10. Il ressort des pièces du dossier que, par arrêté du 30 mai 2023, postérieur à l'arrêté attaqué, le préfet de la Loire-Atlantique a retiré en toutes ses dispositions sa décision du

4 avril 2023 obligeant la requérante à quitter le territoire français et fixant le pays de destination. A supposer même que cet arrêté n'ait pas été notifié à la requérante, il est exécutoire de plein droit depuis son édiction. Au demeurant la requérante en a eu communication dans le cadre de la présente instance. Les conclusions à fin d'annulation de ces deux décisions présentées par

Mme B sont, par suite, devenues sans objet. Il n'y a, dès lors, plus lieu d'y statuer.

Sur les conclusions à fin d'injonction :

11 Le présent jugement, qui rejette les conclusions de la requête à fin d'annulation de la décision portant refus de titre de séjour, n'implique ni la délivrance d'un titre ni le réexamen de la demande de la requérante. En outre, l'arrêté du 30 mai 2023 abrogeant l'obligation de quitter le territoire français du 4 avril 2023 implique qu'un réexamen de la situation de la requérante a été fait. Dès lors, les conclusions à fin d'injonction présentées par Mme B ne peuvent qu'être rejetées.

Sur les frais liés au litige :

12 Dès lors que le présent jugement rejette les conclusions à fin d'annulation de la décision de refus de titre de séjour, il n'y a pas lieu de mettre à charge de l'Etat le versement d'une somme à l'avocate de Mme B, bénéficiaire de l'aide juridictionnelle, sur le fondement des articles L. 761-1 du code de justice administrative et 37 de la loi du 10 juillet 1991.

D É C I D E :

Article 1er : Il n'y a pas lieu de statuer sur les conclusions à fin d'annulation des décisions du 4 avril 2023 portant obligation de quitter le territoire dans un délai de trente jours et fixant le pays de destination.

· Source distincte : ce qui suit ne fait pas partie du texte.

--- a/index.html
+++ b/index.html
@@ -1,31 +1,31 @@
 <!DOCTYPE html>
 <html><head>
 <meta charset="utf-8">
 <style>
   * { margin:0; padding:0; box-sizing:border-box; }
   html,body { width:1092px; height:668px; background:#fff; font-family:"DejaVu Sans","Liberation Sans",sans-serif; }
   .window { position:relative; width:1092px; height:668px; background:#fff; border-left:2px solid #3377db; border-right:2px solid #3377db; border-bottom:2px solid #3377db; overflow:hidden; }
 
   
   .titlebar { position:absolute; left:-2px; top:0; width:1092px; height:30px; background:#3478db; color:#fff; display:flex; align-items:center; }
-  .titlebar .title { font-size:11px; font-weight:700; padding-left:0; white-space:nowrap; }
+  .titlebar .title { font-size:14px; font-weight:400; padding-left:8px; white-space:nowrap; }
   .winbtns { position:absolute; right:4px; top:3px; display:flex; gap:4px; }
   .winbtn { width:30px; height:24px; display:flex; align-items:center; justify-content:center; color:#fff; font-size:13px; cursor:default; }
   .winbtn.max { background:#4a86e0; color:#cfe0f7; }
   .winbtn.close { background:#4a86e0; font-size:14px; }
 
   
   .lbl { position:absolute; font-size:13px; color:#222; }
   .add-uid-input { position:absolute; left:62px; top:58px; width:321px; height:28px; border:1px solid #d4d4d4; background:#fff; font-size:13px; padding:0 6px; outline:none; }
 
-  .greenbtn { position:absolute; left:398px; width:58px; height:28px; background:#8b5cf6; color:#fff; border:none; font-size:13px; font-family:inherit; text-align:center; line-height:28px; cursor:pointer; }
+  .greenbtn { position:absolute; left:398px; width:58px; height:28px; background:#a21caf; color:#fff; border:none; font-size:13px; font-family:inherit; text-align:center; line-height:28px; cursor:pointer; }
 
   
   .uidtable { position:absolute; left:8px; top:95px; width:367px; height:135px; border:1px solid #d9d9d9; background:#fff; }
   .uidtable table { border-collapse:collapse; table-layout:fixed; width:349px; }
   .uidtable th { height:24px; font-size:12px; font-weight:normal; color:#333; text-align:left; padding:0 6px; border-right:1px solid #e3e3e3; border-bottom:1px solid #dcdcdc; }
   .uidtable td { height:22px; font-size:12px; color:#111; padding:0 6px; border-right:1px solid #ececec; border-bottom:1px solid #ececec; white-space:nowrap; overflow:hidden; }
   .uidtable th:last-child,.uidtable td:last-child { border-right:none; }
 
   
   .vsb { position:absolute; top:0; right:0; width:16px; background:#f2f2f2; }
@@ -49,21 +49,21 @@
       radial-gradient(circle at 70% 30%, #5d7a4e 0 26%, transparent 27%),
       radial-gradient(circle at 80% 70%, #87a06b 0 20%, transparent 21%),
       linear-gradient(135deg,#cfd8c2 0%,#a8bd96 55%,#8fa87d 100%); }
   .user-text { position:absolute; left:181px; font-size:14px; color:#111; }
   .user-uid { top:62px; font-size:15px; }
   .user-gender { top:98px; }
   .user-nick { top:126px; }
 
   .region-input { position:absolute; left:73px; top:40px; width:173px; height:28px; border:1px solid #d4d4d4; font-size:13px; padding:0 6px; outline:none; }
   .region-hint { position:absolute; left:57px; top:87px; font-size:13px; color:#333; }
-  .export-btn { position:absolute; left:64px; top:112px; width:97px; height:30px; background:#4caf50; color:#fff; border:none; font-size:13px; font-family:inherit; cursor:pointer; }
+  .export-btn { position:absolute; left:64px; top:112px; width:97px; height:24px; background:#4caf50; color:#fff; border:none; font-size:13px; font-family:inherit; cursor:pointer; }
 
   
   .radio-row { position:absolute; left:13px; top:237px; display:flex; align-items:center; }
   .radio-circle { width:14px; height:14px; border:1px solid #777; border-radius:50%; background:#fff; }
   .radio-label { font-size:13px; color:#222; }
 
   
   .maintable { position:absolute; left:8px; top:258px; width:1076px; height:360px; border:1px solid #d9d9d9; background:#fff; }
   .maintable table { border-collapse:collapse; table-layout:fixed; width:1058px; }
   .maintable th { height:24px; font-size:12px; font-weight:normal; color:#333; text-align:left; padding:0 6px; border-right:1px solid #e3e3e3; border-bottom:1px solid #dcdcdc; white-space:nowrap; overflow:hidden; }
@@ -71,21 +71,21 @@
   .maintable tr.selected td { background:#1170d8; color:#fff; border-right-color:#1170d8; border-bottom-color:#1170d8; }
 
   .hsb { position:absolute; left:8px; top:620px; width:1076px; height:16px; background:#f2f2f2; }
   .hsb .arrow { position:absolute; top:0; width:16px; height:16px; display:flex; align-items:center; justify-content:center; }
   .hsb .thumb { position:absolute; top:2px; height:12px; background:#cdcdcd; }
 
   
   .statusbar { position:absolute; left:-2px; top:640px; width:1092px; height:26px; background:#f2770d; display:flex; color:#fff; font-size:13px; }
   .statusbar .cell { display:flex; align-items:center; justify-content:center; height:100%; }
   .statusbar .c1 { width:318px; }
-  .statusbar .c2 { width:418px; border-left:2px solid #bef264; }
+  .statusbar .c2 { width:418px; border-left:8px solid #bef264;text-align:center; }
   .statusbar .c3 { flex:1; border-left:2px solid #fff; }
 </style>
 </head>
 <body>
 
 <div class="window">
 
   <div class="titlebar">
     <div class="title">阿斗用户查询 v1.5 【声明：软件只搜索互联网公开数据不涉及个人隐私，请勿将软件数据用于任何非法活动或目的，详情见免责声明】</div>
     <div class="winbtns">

Article 2 : Le surplus des conclusions de la requête est rejeté.

Article 3 : Le présent jugement sera notifié à Mme A C B, au préfet de la Loire-Atlantique et à Me Clara Prélaud.

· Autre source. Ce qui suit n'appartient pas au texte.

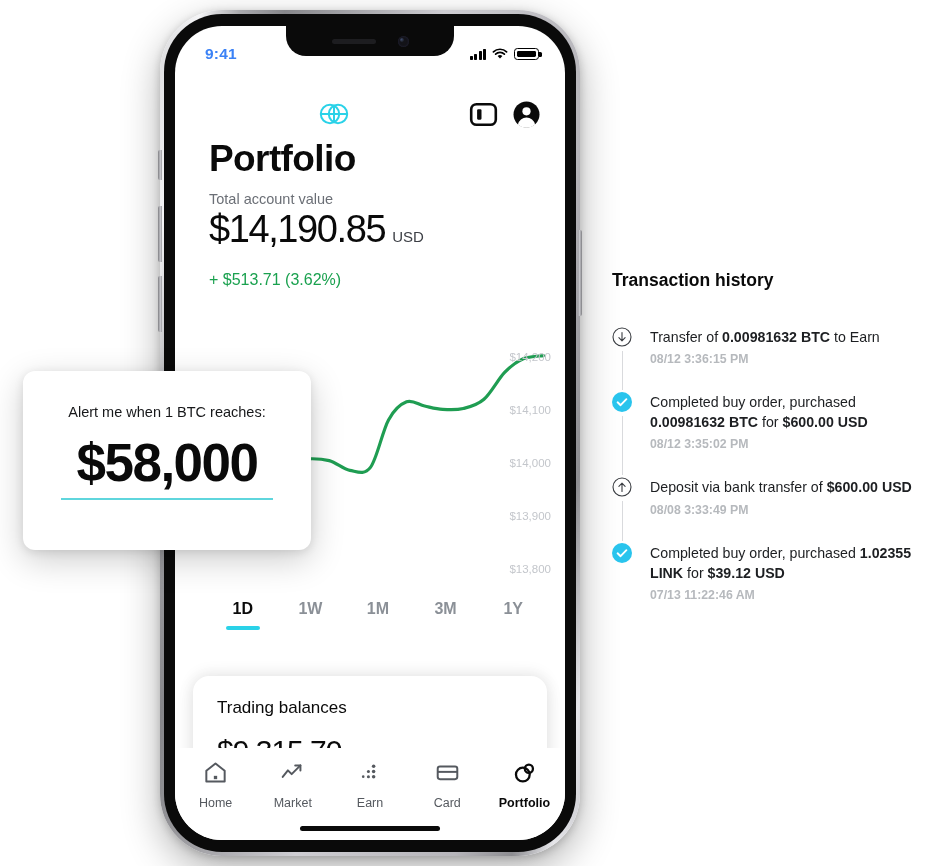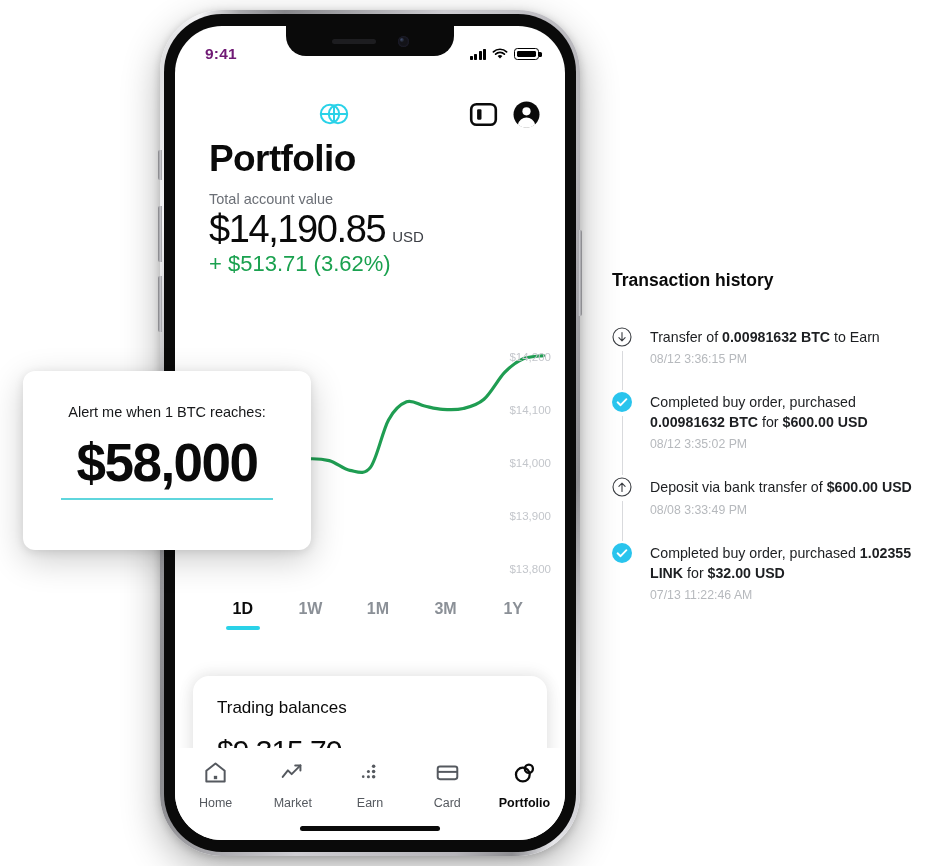--- a/index.html
+++ b/index.html
@@ -71,21 +71,21 @@
     background: radial-gradient(circle at 35% 35%, #3d4a6b, #111);
   }
 
   
   #status-bar {
     position: absolute; top: 0; left: 0; right: 0; height: 46px;
     display: flex; align-items: center; justify-content: space-between;
     padding: 10px 26px 0 30px;
     z-index: 30;
   }
-  #status-time { font-size: 15.5px; font-weight: bold; color: #701a75; letter-spacing: .2px; }
+  #status-time { font-size: 15.5px; font-weight: bold; color: #3b82f6; letter-spacing: .2px; }
   #status-icons { display: flex; align-items: center; gap: 6px; }
   .sig-bars { display: flex; align-items: flex-end; gap: 1.5px; height: 11px; }
   .sig-bars i { display:block; width: 3px; background: #000; border-radius: .8px; }
   .sig-bars i:nth-child(1){height:4px;}
   .sig-bars i:nth-child(2){height:6px;}
   .sig-bars i:nth-child(3){height:8.5px;}
   .sig-bars i:nth-child(4){height:11px;}
   #battery {
     width: 25px; height: 12px; border: 1.6px solid #000; border-radius: 3.4px;
     position: relative; padding: 1.6px;
@@ -105,21 +105,21 @@
   #brand-logo { margin: 0 auto; }
   #header-actions { display: flex; align-items: center; gap: 14px; }
 
   
   #portfolio-head { position: absolute; top: 112px; left: 34px; right: 24px; z-index: 15; }
   #page-title { font-size: 37px; font-weight: bold; color: #0a0a0a; letter-spacing: -.6px; }
   #total-label { margin-top: 11px; font-size: 14.5px; color: #6b6f76; font-weight: 500; }
   #total-row { display: flex; align-items: baseline; margin-top: 1px; }
   #total-value { font-size: 38px; font-weight: 400; color: #0a0a0a; letter-spacing: -1.4px; }
   #total-currency { font-size: 15px; color: #3c3f45; margin-left: 7px; font-weight: 500; }
-  #total-change { margin-top: 0; font-size: 22px; color: #1aa14f; font-weight: 400; }
+  #total-change { margin-top: 20px; font-size: 16px; color: #1aa14f; font-weight: 400; }
 
   
   #chart-area {
     position: absolute; top: 272px; left: 0; right: 0; height: 290px; z-index: 5;
   }
   #chart-svg { position: absolute; inset: 0; width: 100%; height: 100%; }
   .y-tick {
     position: absolute; right: 14px;
     font-size: 11.5px; color: #c3c6cb; font-weight: 500;
     transform: translateY(-50%);
@@ -197,21 +197,21 @@
   .tx-item { position: relative; padding-left: 38px; margin-bottom: 26px; }
   .tx-item:last-child { margin-bottom: 0; }
   .tx-icon { position: absolute; left: 0; top: 0px; width: 20px; height: 20px; }
   .tx-rail {
     position: absolute; left: 9.5px; top: 24px; bottom: -24px;
     width: 1.4px; background: #d9dadd;
   }
   .tx-item:last-child .tx-rail { display: none; }
   .tx-text { font-size: 14.2px; color: #1d1f22; line-height: 1.42; }
   .tx-text b { font-weight: bold; }
-  .tx-time { font-size: 12.3px; color: #b6b9bd; margin-top: 5px; }
+  .tx-time { font-size: 12.3px; color: #b6b9bd; margin-top: 5px; font-weight: bold; }
 </style>
 </head>
 <body>
 
 <div id="stage">
 
   <div id="phone-frame">
     <div class="side-btn" id="btn-silent"></div>
     <div class="side-btn" id="btn-vol-up"></div>
     <div class="side-btn" id="btn-vol-dn"></div>
@@ -385,19 +385,19 @@
             </svg></span>
           <span class="tx-rail"></span>
           <div class="tx-text"><span>Deposit via bank transfer of </span><b>$600.00 USD</b></div>
           <div class="tx-time">08/08 3:33:49 PM</div>
         </div>
         <div class="tx-item">
           <span class="tx-icon"><svg width="20" height="20" viewBox="0 0 20 20">
               <circle cx="10" cy="10" r="10" fill="#29c4ed"></circle>
               <path d="M5.6 10.3 8.6 13.2l5.8-6" stroke="#fff" stroke-width="1.9" fill="none" stroke-linecap="round" stroke-linejoin="round"></path>
             </svg></span>
-          <div class="tx-text"><span>Completed buy order, purchased </span><b>1.02355 LINK</b><span> for </span><b>$32.00 USD</b></div>
+          <div class="tx-text"><span>Completed buy order, purchased </span><b>1.02355 LINK</b><span> for </span><b>$39.12 USD</b></div>
           <div class="tx-time">07/13 11:22:46 AM</div>
         </div>
       </div>
   </div>
 
 </div>
 
 </body></html>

Délibéré après l'audience du 22 novembre 2023, à laquelle siégeaient :

Mme Rimeu, présidente,

M. Jégard, premier conseiller,

Mme El Mouats-Saint-Dizier, conseillère.

Rendu public par mise à disposition au greffe le 6 décembre 2023.

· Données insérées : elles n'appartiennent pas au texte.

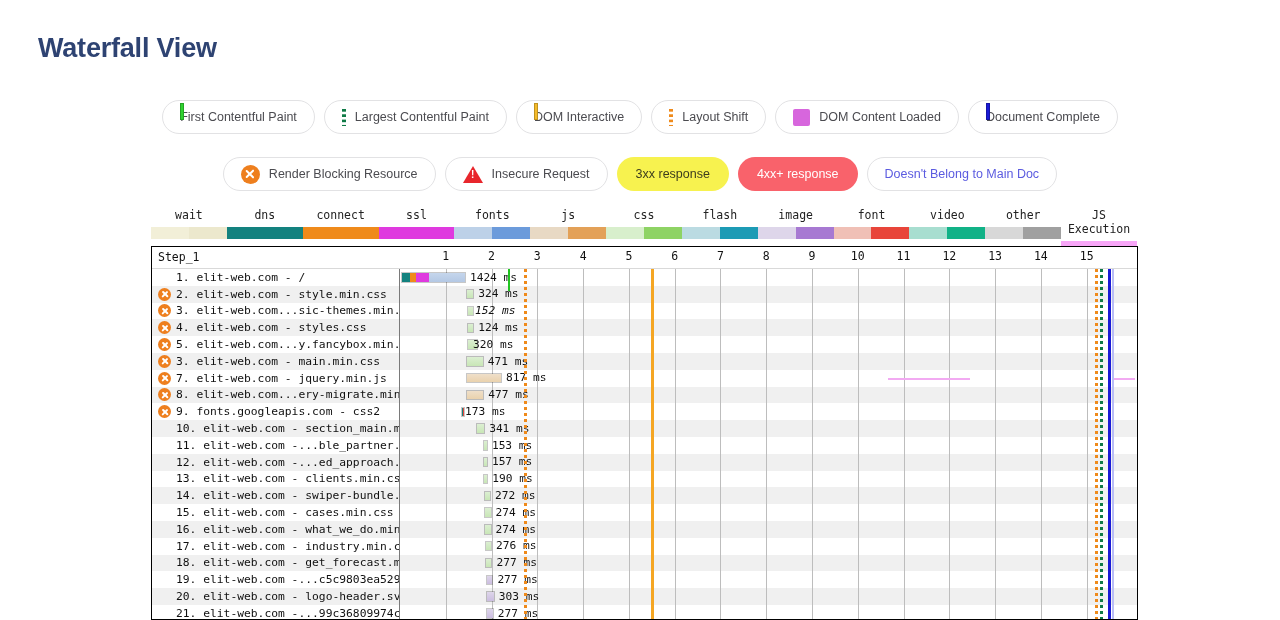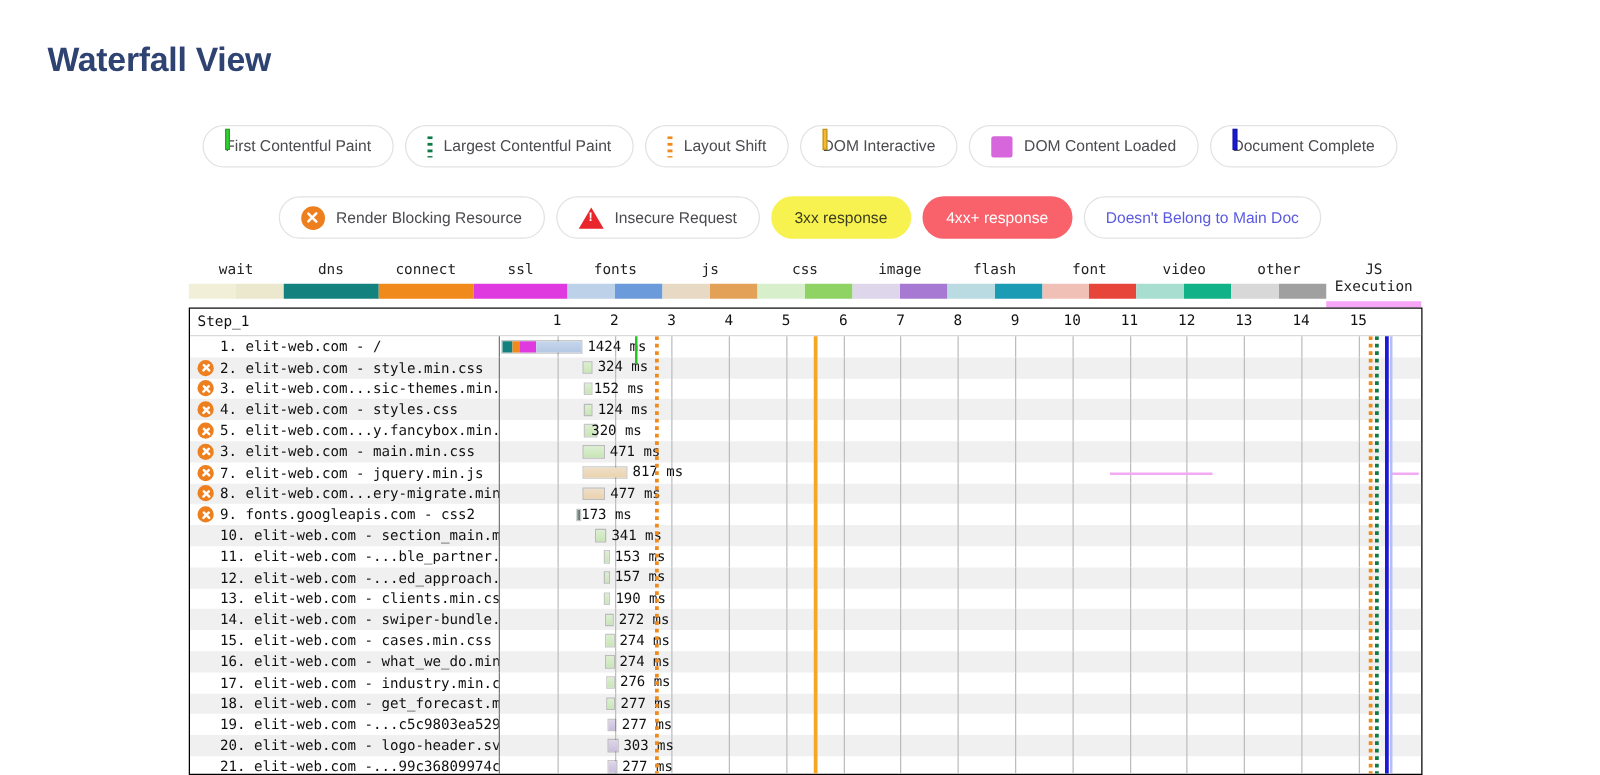--- a/index.html
+++ b/index.html
@@ -150,26 +150,26 @@
   <div class="legend-row r1" id="legend-markers">
       <div class="pill">
         <span class="chip bar" style="background: rgb(47, 210, 47);"></span>
         <span>First Contentful Paint</span>
       </div>
       <div class="pill">
         <span class="chip dotted" style="color: rgb(15, 122, 70);"></span>
         <span>Largest Contentful Paint</span>
       </div>
       <div class="pill">
+        <span class="chip bar" style="background: rgb(245, 187, 42);"></span>
+        <span>DOM Interactive</span>
+      </div>
+      <div class="pill">
         <span class="chip dotted" style="color: rgb(239, 138, 27);"></span>
         <span>Layout Shift</span>
-      </div>
-      <div class="pill">
-        <span class="chip bar" style="background: rgb(245, 187, 42);"></span>
-        <span>DOM Interactive</span>
       </div>
       <div class="pill">
         <span class="chip sq" style="background: rgb(215, 102, 221);"></span>
         <span>DOM Content Loaded</span>
       </div>
       <div class="pill">
         <span class="chip bar" style="background: rgb(26, 26, 214);"></span>
         <span>Document Complete</span>
       </div>
     </div>
@@ -216,26 +216,26 @@
       </div>
       <div class="type">
         <div class="tl">js</div>
         <div class="sw" style="background: linear-gradient(to right, rgb(232, 217, 196) 0%, rgb(232, 217, 196) 50%, rgb(227, 161, 88) 50%, rgb(227, 161, 88) 100%);"></div>
       </div>
       <div class="type">
         <div class="tl">css</div>
         <div class="sw" style="background: linear-gradient(to right, rgb(216, 239, 204) 0%, rgb(216, 239, 204) 50%, rgb(142, 211, 100) 50%, rgb(142, 211, 100) 100%);"></div>
       </div>
       <div class="type">
+        <div class="tl">flash</div>
+        <div class="sw" style="background: linear-gradient(to right, rgb(187, 219, 226) 0%, rgb(187, 219, 226) 50%, rgb(28, 155, 181) 50%, rgb(28, 155, 181) 100%);"></div>
+      </div>
+      <div class="type">
         <div class="tl">image</div>
         <div class="sw" style="background: linear-gradient(to right, rgb(222, 214, 234) 0%, rgb(222, 214, 234) 50%, rgb(167, 121, 210) 50%, rgb(167, 121, 210) 100%);"></div>
-      </div>
-      <div class="type">
-        <div class="tl">flash</div>
-        <div class="sw" style="background: linear-gradient(to right, rgb(187, 219, 226) 0%, rgb(187, 219, 226) 50%, rgb(28, 155, 181) 50%, rgb(28, 155, 181) 100%);"></div>
       </div>
       <div class="type">
         <div class="tl">font</div>
         <div class="sw" style="background: linear-gradient(to right, rgb(240, 192, 182) 0%, rgb(240, 192, 182) 50%, rgb(232, 69, 58) 50%, rgb(232, 69, 58) 100%);"></div>
       </div>
       <div class="type">
         <div class="tl">video</div>
         <div class="sw" style="background: linear-gradient(to right, rgb(168, 222, 208) 0%, rgb(168, 222, 208) 50%, rgb(17, 178, 135) 50%, rgb(17, 178, 135) 100%);"></div>
       </div>
       <div class="type">
@@ -362,21 +362,21 @@
                 <div class="gline" style="left: 457.764px;"></div>
                 <div class="gline" style="left: 503.54px;"></div>
                 <div class="gline" style="left: 549.317px;"></div>
                 <div class="gline" style="left: 595.093px;"></div>
                 <div class="gline" style="left: 640.87px;"></div>
                 <div class="gline" style="left: 686.646px;"></div>
               </div>
               <div class="bar" style="left: 66.8335px; width: 6.86646px;">
                 <div class="seg" style="left: 0%; width: 100%; background: linear-gradient(rgb(220, 239, 210), rgb(200, 230, 182));"></div>
               </div>
-              <div class="ms" style="left: 75px;">152 ms</div>
+              <div class="ms" style="left: 75px; font-style: italic;">152 ms</div>
             </div>
             <div class="name">
               <span class="slot">
                 <span class="ico-x"></span>
               </span>
               <span class="txt">3. elit-web.com...sic-themes.min.css</span>
             </div>
             <div class="colsep"></div>
           </div>
           <div class="row alt">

La présidente-rapporteuse,

S. RIMEUL'assesseur le plus ancien

dans l'ordre du tableau,

X. JEGARD

La greffière,

A. GOUDOU

La République mande et ordonne au préfet de la Loire-Atlantique en ce qui le concerne ou à tous commissaires de justice à ce requis en ce qui concerne les voies de droit commun contre les parties privées, de pourvoir à l'exécution de la présente décision.